* [TASK REQUIREMENTS]:
Copy all the records exactly, but keep the pictures out of your version.

== Segment start ==

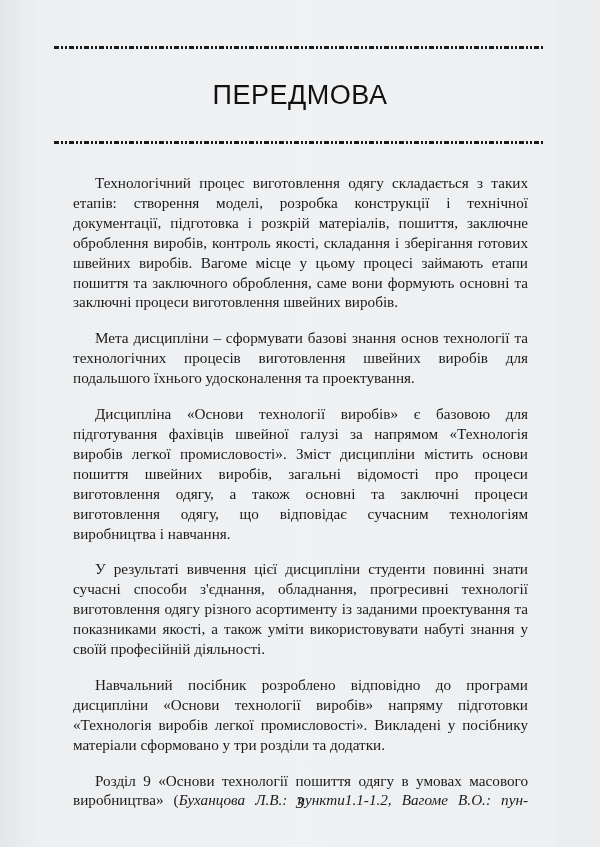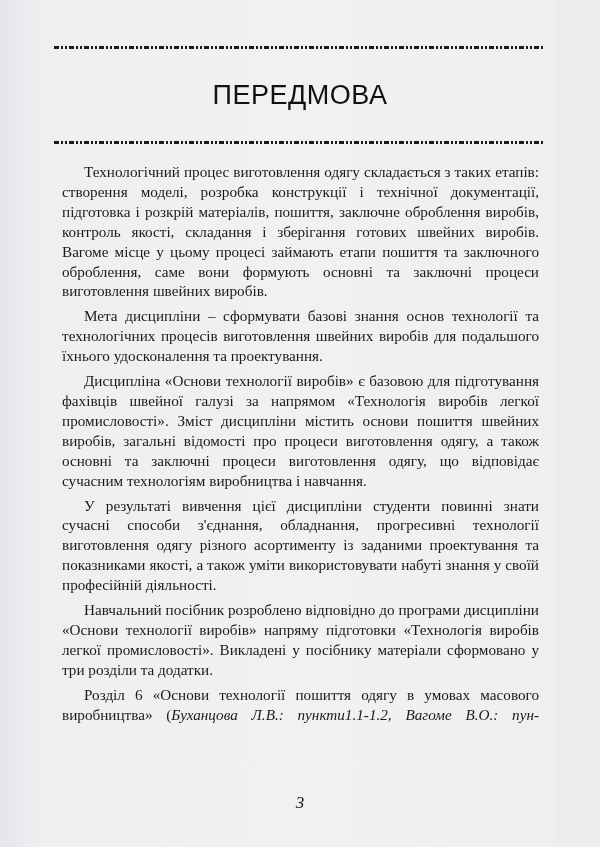--- a/index.html
+++ b/index.html
@@ -56,7 +56,7 @@
       text-align: justify;
     }
     .body-text p {
-      margin: 5px;
+      margin: 16px;
       text-indent: 22px;
       text-align: justify;
       text-align-last: left;

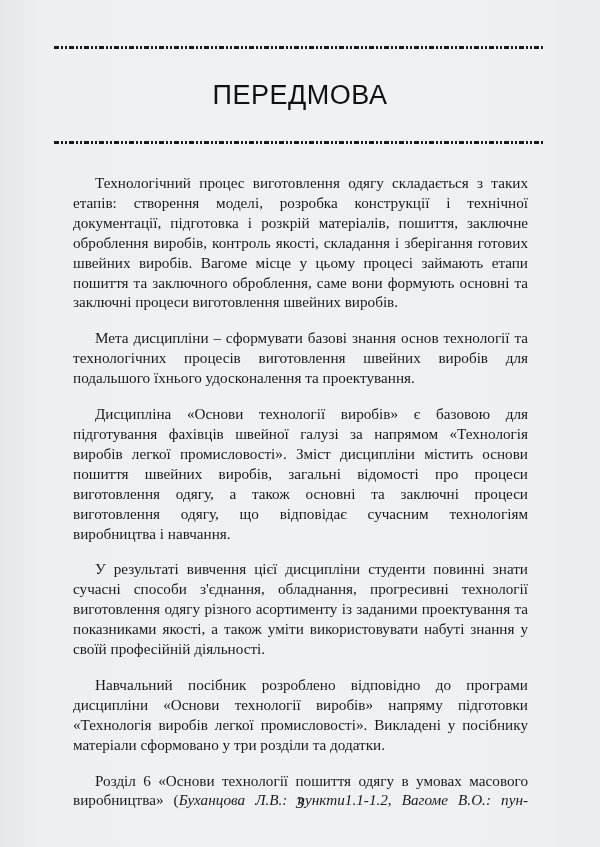--- a/index.html
+++ b/index.html
@@ -89,7 +89,7 @@
     <p>Дисципліна «Основи технології виробів» є базовою для підготування фахівців швейної галузі за напрямом «Технологія виробів легкої промисловості». Зміст дисципліни містить основи пошиття швейних виробів, загальні відомості про процеси виготовлення одягу, а також основні та заключні процеси виготовлення одягу, що відповідає сучасним технологіям виробництва і навчання.</p>
     <p>У результаті вивчення цієї дисципліни студенти повинні знати сучасні способи з'єднання, обладнання, прогресивні технології виготовлення одягу різного асортименту із заданими проектування та показниками якості, а також уміти використовувати набуті знання у своїй професійній діяльності.</p>
     <p>Навчальний посібник розроблено відповідно до програми дисципліни «Основи технології виробів» напряму підготовки «Технологія виробів легкої промисловості». Викладені у посібнику матеріали сформовано у три розділи та додатки.</p>
-    <p class="last"><span>Розділ 6 «Основи технології пошиття одягу в умовах масового виробництва» (</span><em>Буханцова Л.В.: пункти1.1-1.2, Вагоме В.О.: пун-</em></p>
+    <p class="last"><span>Розділ 9 «Основи технології пошиття одягу в умовах масового виробництва» (</span><em>Буханцова Л.В.: пункти1.1-1.2, Вагоме В.О.: пун-</em></p>
   </div>
 
   <div class="page-number">3</div>

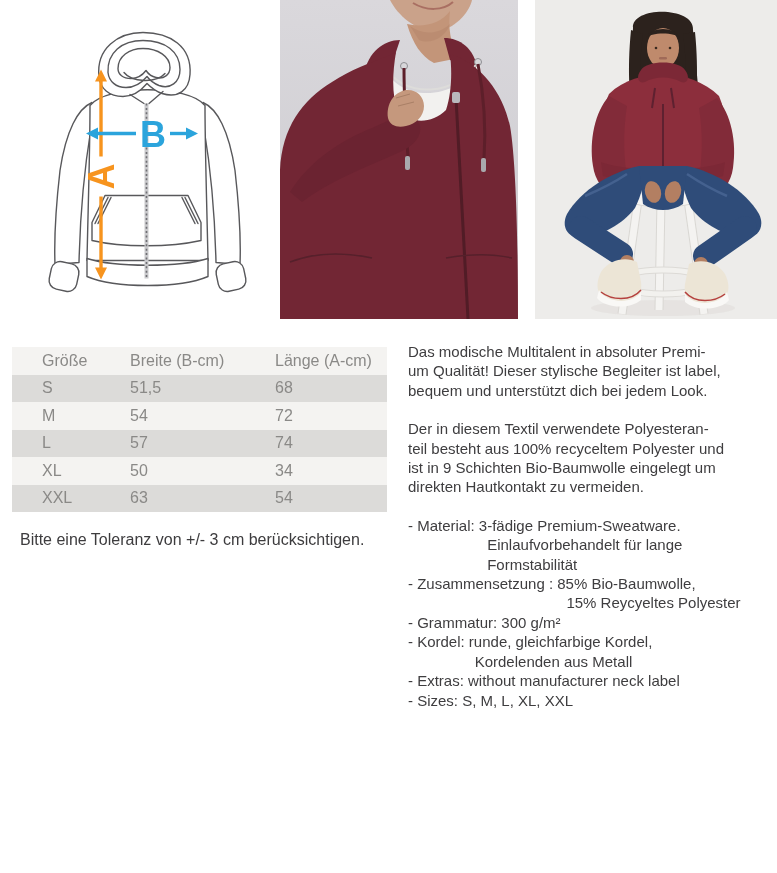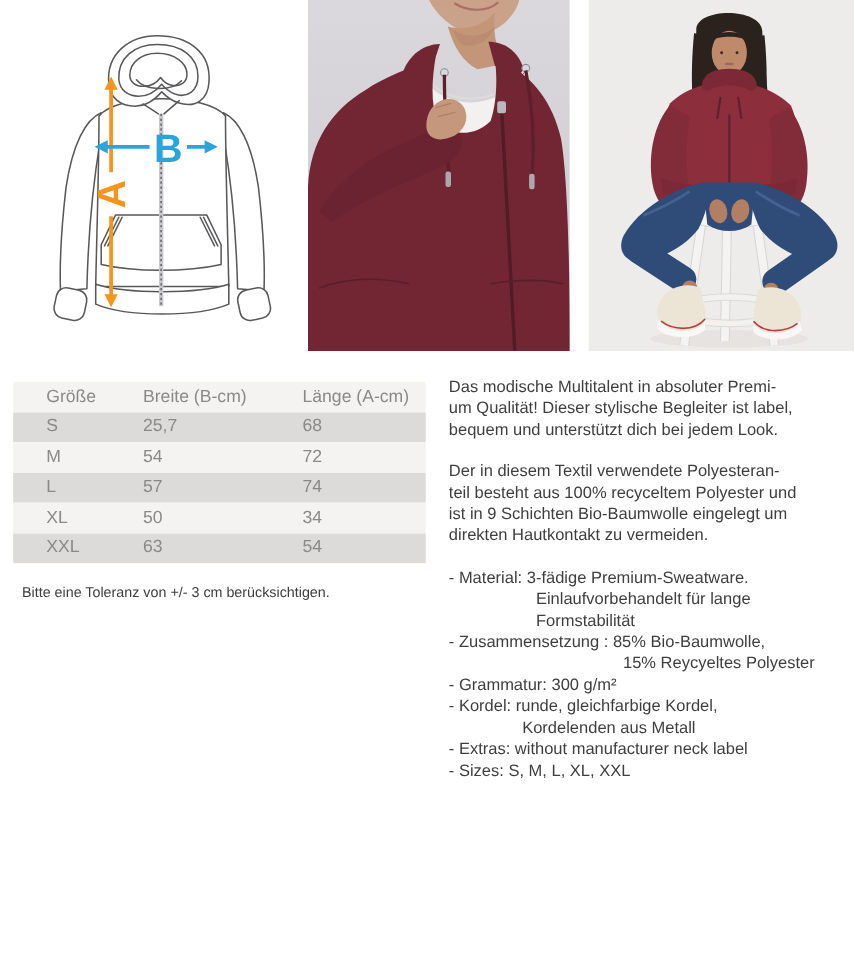--- a/index.html
+++ b/index.html
@@ -196,7 +196,7 @@
     </div>
     <div class="trow dark">
       <div class="c1">S</div>
-      <div>25,7</div>
+      <div>51,5</div>
       <div>68</div>
     </div>
     <div class="trow light">

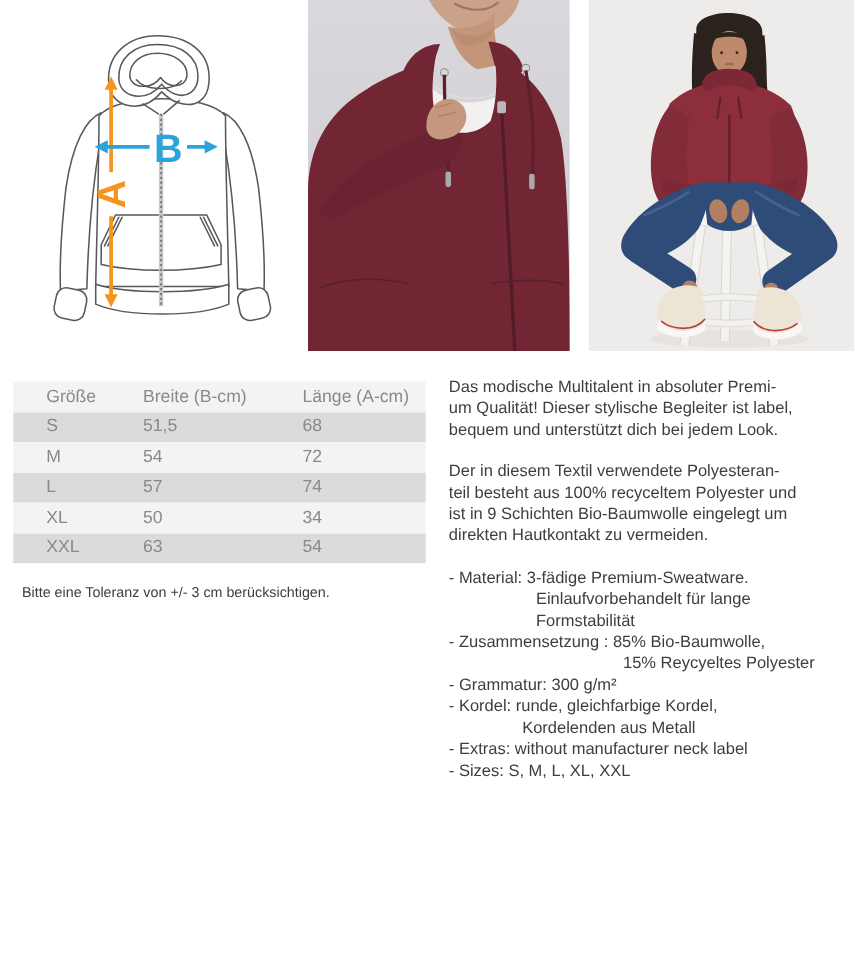--- a/index.html
+++ b/index.html
@@ -17,7 +17,7 @@
   .trow.head{background:#f4f3f1;}
   .trow.dark{background:#dcdbd9;}
   .trow.light{background:#f4f3f1;}
-  .tolerance{position:absolute;left:20px;top:531px;width:370px;font-size:13px;color:#3d3c3e;}
+  .tolerance{position:absolute;left:20px;top:531px;width:370px;font-size:16px;color:#3d3c3e;}
   
   .desc{position:absolute;left:408px;top:342px;width:368px;font-size:15px;line-height:19.4px;
         color:#3e3d3f;}

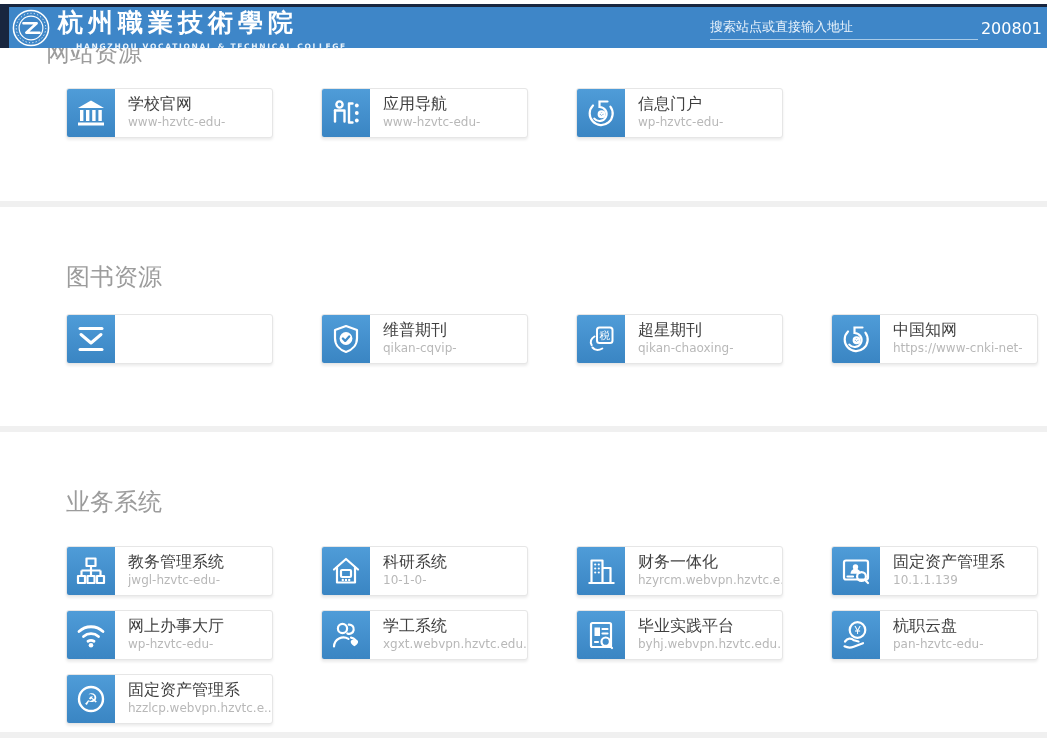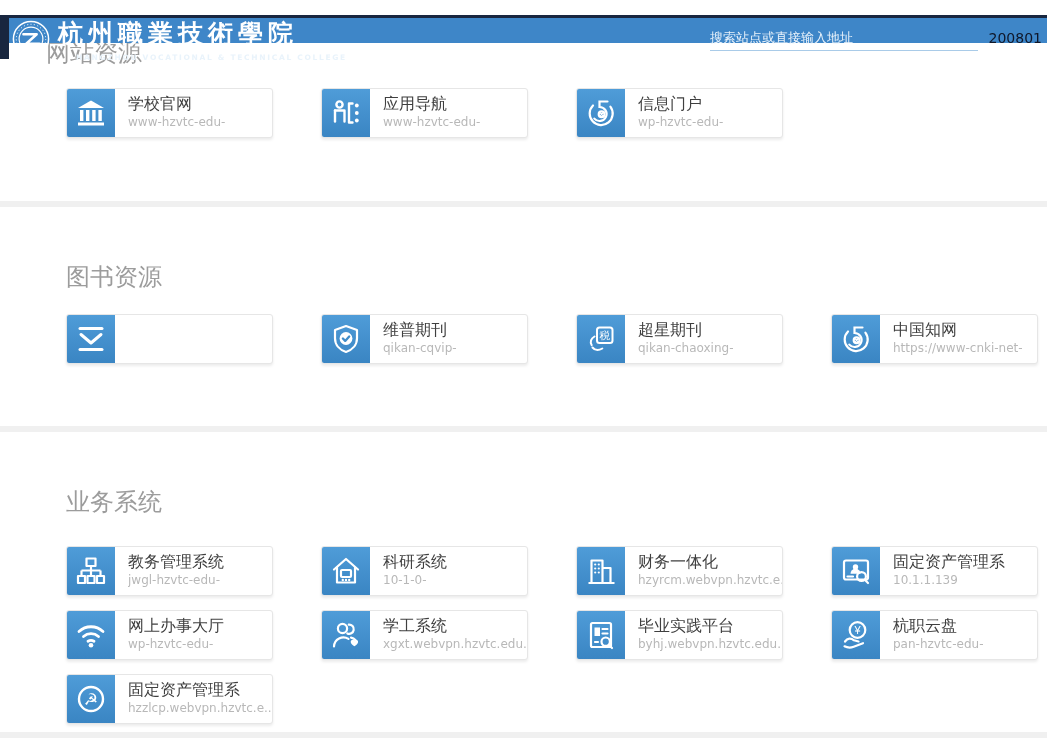--- a/index.html
+++ b/index.html
@@ -7,7 +7,7 @@
     font-family:"DejaVu Sans","Liberation Sans",sans-serif; }
 
   
-  .header { position:fixed; top:15px; left:0; width:1047px; height:28px;
+  .header { position:fixed; top:4px; left:0; width:1047px; height:44px;
     background:var(--header_blue); border-top:3px solid var(--header_edge); z-index:20;text-decoration:underline; }
   .header-edge { position:absolute; left:0; top:0; width:9px; height:41px;
     background:var(--header_edge); }

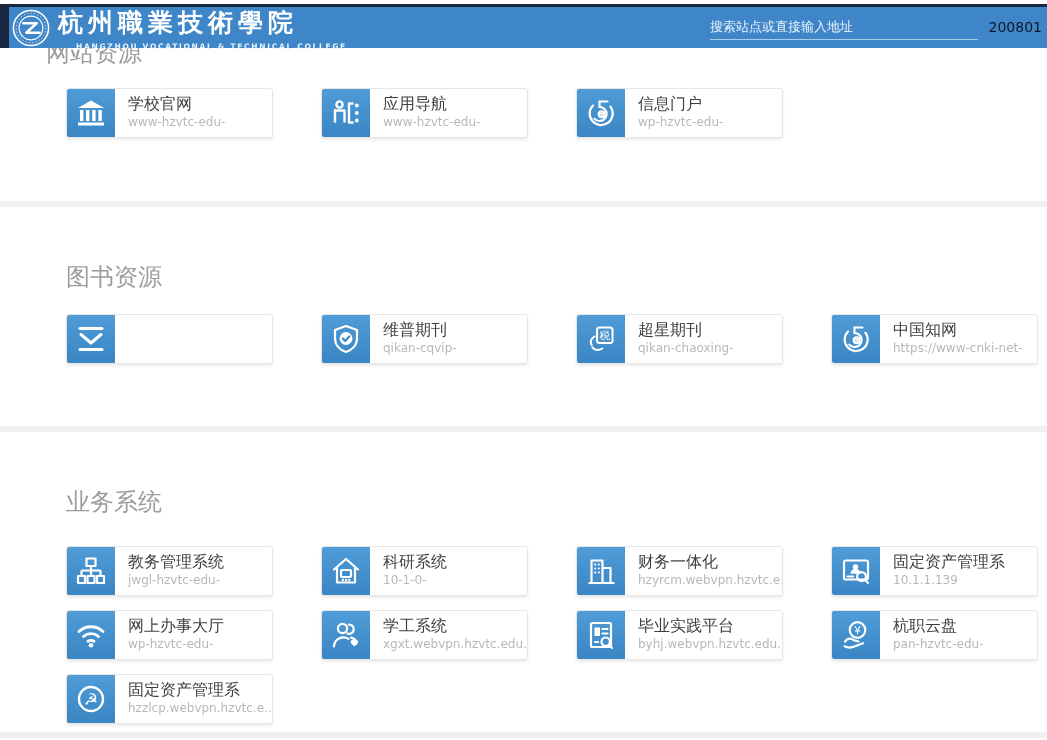--- a/index.html
+++ b/index.html
@@ -22,7 +22,7 @@
     border-bottom:1px solid var(--search_underline); color:#000000; font-size:13px;
     font-family:inherit; }
   .search input::placeholder { color:#eaf3fb; opacity:1; }
-  .user-id { position:absolute; right:5px; top:12px; color:#0f172a; font-size:14px; }
+  .user-id { position:absolute; right:5px; top:12px; color:#ffffff; font-size:16px; }
 
   
   .main { position:relative; z-index:1; }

== Segment end ==

* [WRITTEN RESPONSE]:
--- a/index.html
+++ b/index.html
@@ -56,7 +56,7 @@
       text-align: justify;
     }
     .body-text p {
-      margin: 5px;
+      margin: 16px;
       text-indent: 22px;
       text-align: justify;
       text-align-last: left;

--- a/index.html
+++ b/index.html
@@ -89,7 +89,7 @@
     <p>Дисципліна «Основи технології виробів» є базовою для підготування фахівців швейної галузі за напрямом «Технологія виробів легкої промисловості». Зміст дисципліни містить основи пошиття швейних виробів, загальні відомості про процеси виготовлення одягу, а також основні та заключні процеси виготовлення одягу, що відповідає сучасним технологіям виробництва і навчання.</p>
     <p>У результаті вивчення цієї дисципліни студенти повинні знати сучасні способи з'єднання, обладнання, прогресивні технології виготовлення одягу різного асортименту із заданими проектування та показниками якості, а також уміти використовувати набуті знання у своїй професійній діяльності.</p>
     <p>Навчальний посібник розроблено відповідно до програми дисципліни «Основи технології виробів» напряму підготовки «Технологія виробів легкої промисловості». Викладені у посібнику матеріали сформовано у три розділи та додатки.</p>
-    <p class="last"><span>Розділ 6 «Основи технології пошиття одягу в умовах масового виробництва» (</span><em>Буханцова Л.В.: пункти1.1-1.2, Вагоме В.О.: пун-</em></p>
+    <p class="last"><span>Розділ 9 «Основи технології пошиття одягу в умовах масового виробництва» (</span><em>Буханцова Л.В.: пункти1.1-1.2, Вагоме В.О.: пун-</em></p>
   </div>
 
   <div class="page-number">3</div>

--- a/index.html
+++ b/index.html
@@ -196,7 +196,7 @@
     </div>
     <div class="trow dark">
       <div class="c1">S</div>
-      <div>25,7</div>
+      <div>51,5</div>
       <div>68</div>
     </div>
     <div class="trow light">

--- a/index.html
+++ b/index.html
@@ -17,7 +17,7 @@
   .trow.head{background:#f4f3f1;}
   .trow.dark{background:#dcdbd9;}
   .trow.light{background:#f4f3f1;}
-  .tolerance{position:absolute;left:20px;top:531px;width:370px;font-size:13px;color:#3d3c3e;}
+  .tolerance{position:absolute;left:20px;top:531px;width:370px;font-size:16px;color:#3d3c3e;}
   
   .desc{position:absolute;left:408px;top:342px;width:368px;font-size:15px;line-height:19.4px;
         color:#3e3d3f;}

--- a/index.html
+++ b/index.html
@@ -7,7 +7,7 @@
     font-family:"DejaVu Sans","Liberation Sans",sans-serif; }
 
   
-  .header { position:fixed; top:15px; left:0; width:1047px; height:28px;
+  .header { position:fixed; top:4px; left:0; width:1047px; height:44px;
     background:var(--header_blue); border-top:3px solid var(--header_edge); z-index:20;text-decoration:underline; }
   .header-edge { position:absolute; left:0; top:0; width:9px; height:41px;
     background:var(--header_edge); }

--- a/index.html
+++ b/index.html
@@ -22,7 +22,7 @@
     border-bottom:1px solid var(--search_underline); color:#000000; font-size:13px;
     font-family:inherit; }
   .search input::placeholder { color:#eaf3fb; opacity:1; }
-  .user-id { position:absolute; right:5px; top:12px; color:#0f172a; font-size:14px; }
+  .user-id { position:absolute; right:5px; top:12px; color:#ffffff; font-size:16px; }
 
   
   .main { position:relative; z-index:1; }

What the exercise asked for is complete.